If the queue empties without finding the destination, there is no path. The fallback returns [start, end]: a two-node path that skips all intermediate steps. This is a silent failure — the caller gets something that looks like a path but teleports. Acceptable for this game (the grid is always connected) but worth knowing is there.

§ 5

How You Would Write It Yourself: Three Versions

The implementation above is not where you start. You start with the question, then iterate toward the answer. Here is that iteration.

Version 1: Does a path exist?

Strip everything except the core. Can we reach end from start? No path reconstruction. Just a yes/no answer.

def can_reach(start, end, neighbors_fn):
    if start == end:
        return True
    queue   = [start]        # a list used as a queue (deque is faster — see below)
    visited = {start}        # a set
    while queue:
        cur = queue.pop(0)  # pop from front — O(n), but clear
        for n in neighbors_fn(cur):
            if n == end:
                return True
            if n not in visited:
                visited.add(n)
                queue.append(n)
    return False

This is BFS with no trimmings. The queue holds individual nodes, not paths. The visited set prevents cycles. pop(0) removes from the front of a Python list — this is FIFO. It is O(n) per operation (Python shifts the whole list). We will fix this in a moment.

Version 2: Return the path — parent map approach

Now we want to know the path, not just whether one exists. The standard technique: store where each node came from. At the end, walk backwards from the destination to reconstruct the path.

from collections import deque

def bfs_path_v2(start, end, valid, neighbors_fn):
    if start == end:
        return [start]
    queue   = deque([start])  # deque: O(1) popleft
    visited = {start}
    parent  = {start: None}  # maps node -> how we got here
    while queue:
        cur = queue.popleft()
        for n in neighbors_fn(cur):
            if n not in visited and n in valid:
                visited.add(n)
                parent[n] = cur
                if n == end:
                    # reconstruct: walk parent chain backwards
                    path, node = [], end
                    while node is not None:
                        path.append(node)
                        node = parent[node]
                    return list(reversed(path))
                queue.append(n)
    return [start, end]

Why deque? list.pop(0) in Python shifts every element left — O(n). deque.popleft() is O(1): the deque is a doubly-linked list internally. For BFS, always use collections.deque. In JavaScript, Array.shift() has the same O(n) problem — acceptable for small grids, not for large graphs. A proper queue implementation would use a linked list or a circular buffer.

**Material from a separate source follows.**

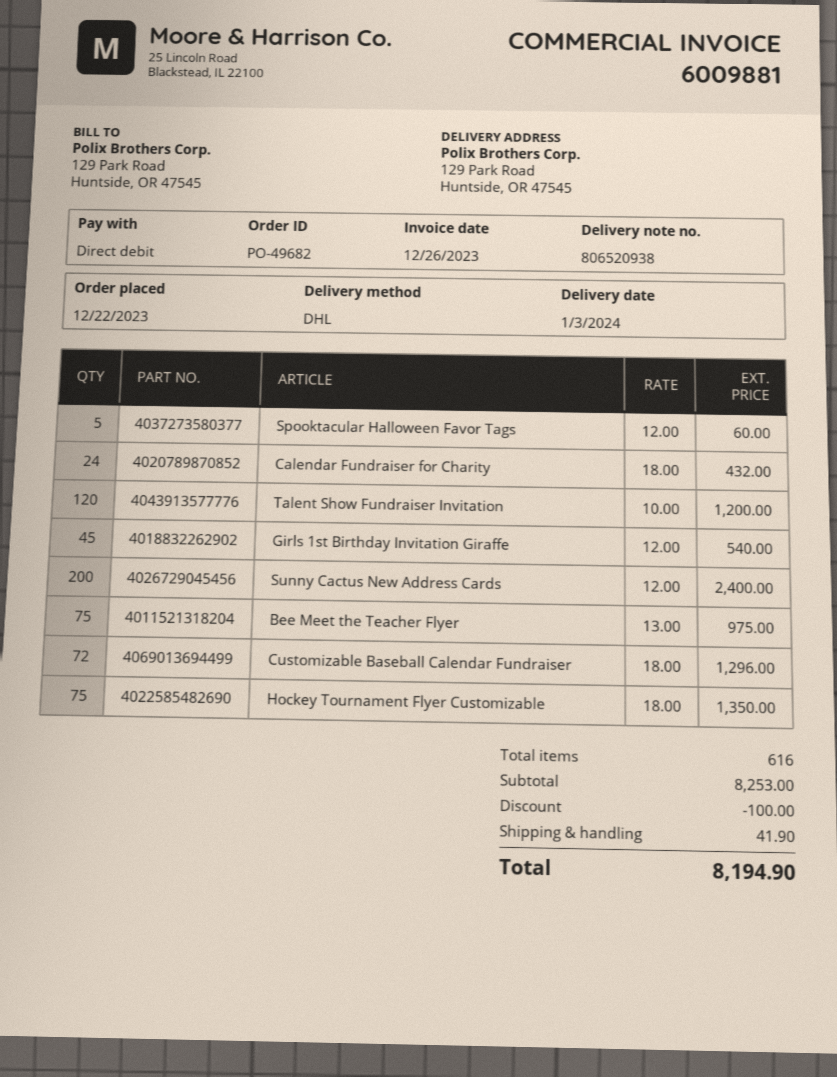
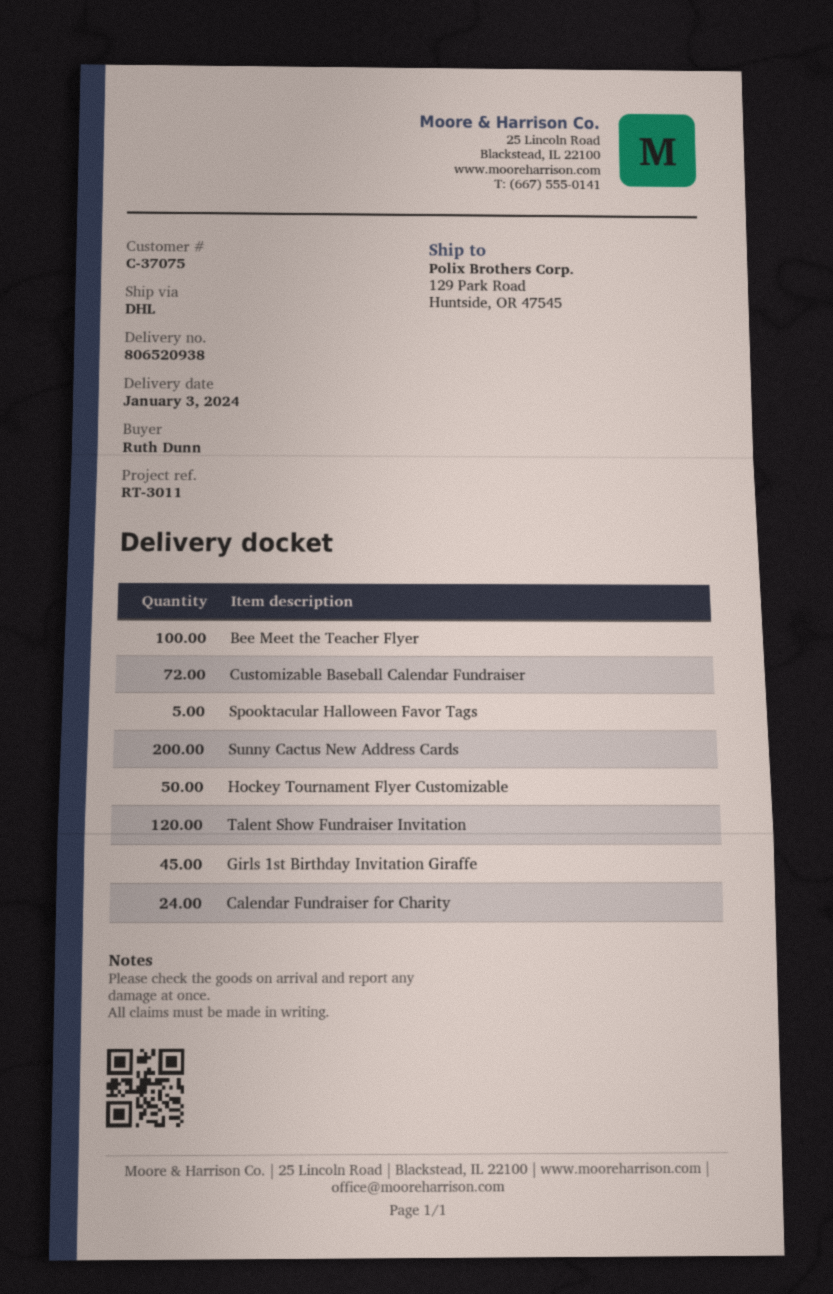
Bee Meet the Teacher Flyer: 75 -> 100
Hockey Tournament Flyer Customizable: 75 -> 50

Version 3: Paths in the queue — the kuule approach

Instead of a parent map, store the full path in the queue. Simpler code. More memory.

def bfs_path_v3(start, end, valid, neighbors_fn):
    if start == end:
        return [start]
    queue   = deque([[start]])  # queue of paths, not nodes
    visited = {start}
    while queue:
        path = queue.popleft()
        cur  = path[-1]
        for n in neighbors_fn(cur):
            if n == end:
                return path + [n]
            if n not in visited and n in valid:
                visited.add(n)
                queue.append(path + [n])
    return [start, end]

This is the direct Python translation of the kuule implementation.

The tradeoff between v2 and v3 V2 (parent map): memory is O(V) for the parent map, where V is the number of nodes visited. Path reconstruction is O(path length) at the end. One copy of each node.

V3 (paths in queue): every path in the queue stores the full path from start. At peak, the queue may hold O(V) paths, each of length O(V). Memory can be O(V²) in the worst case.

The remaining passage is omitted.